Exercise data START

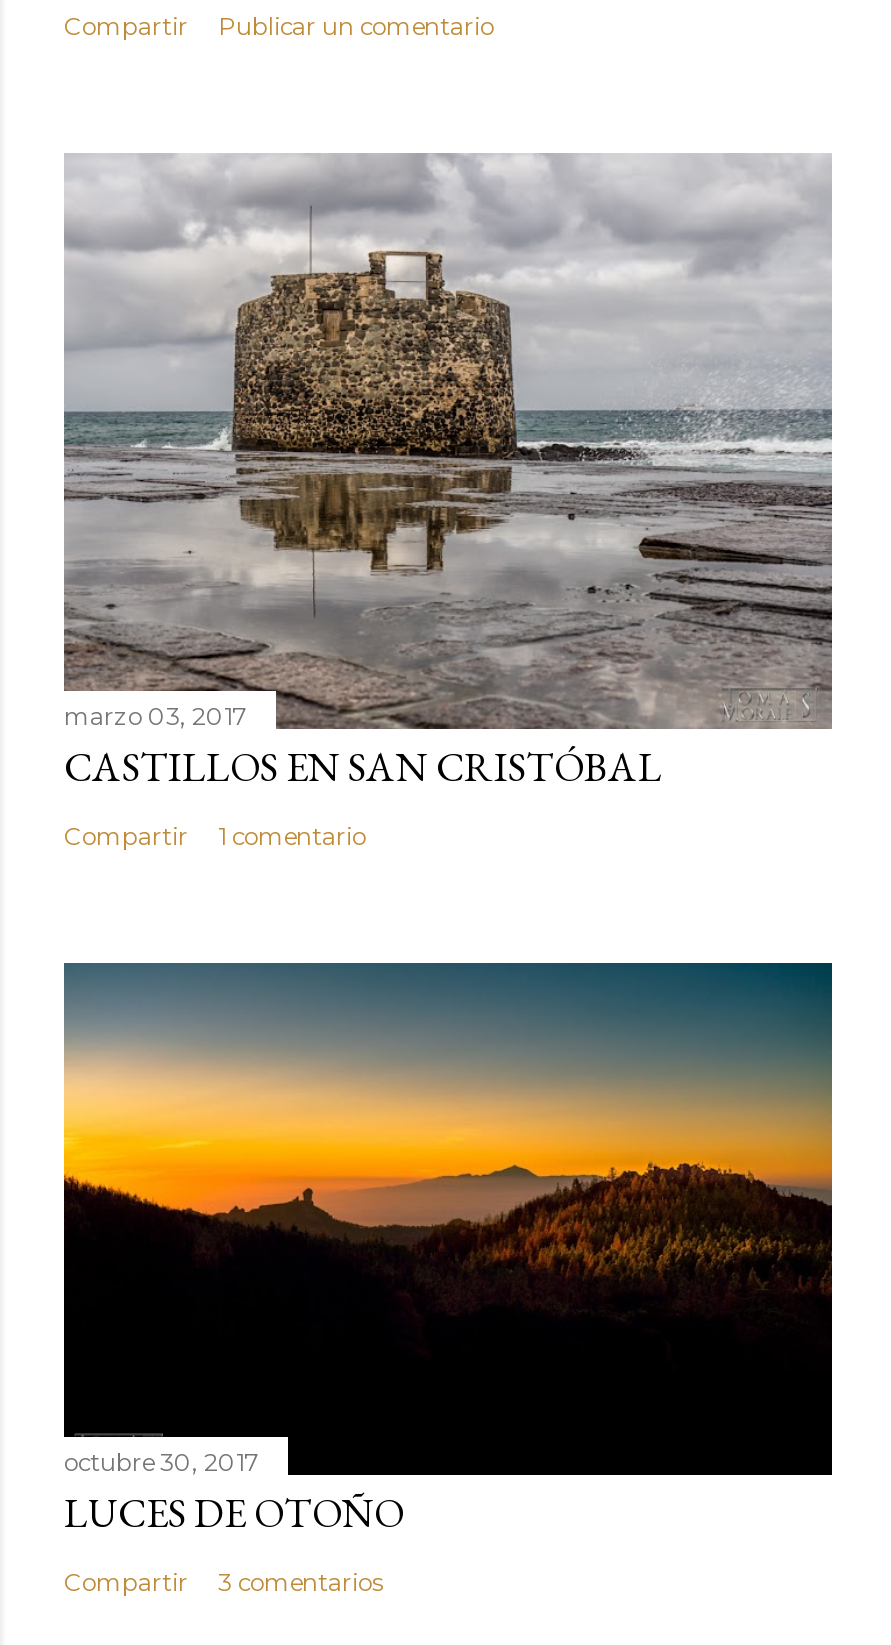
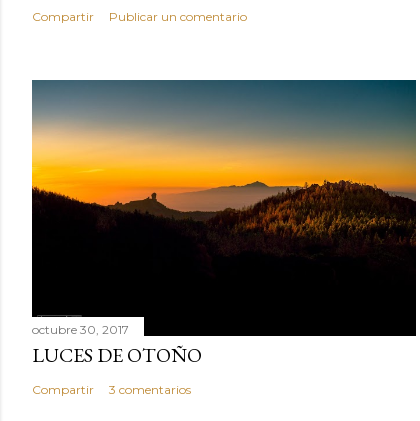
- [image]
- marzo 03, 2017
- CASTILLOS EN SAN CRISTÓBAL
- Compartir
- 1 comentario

Exercise data END

- _What you will do_
Each line above should be output exactly, apart from the pictures.

- _Written solution_
- [image]
- marzo 03, 2017
- CASTILLOS EN SAN CRISTÓBAL
- Compartir
- 1 comentario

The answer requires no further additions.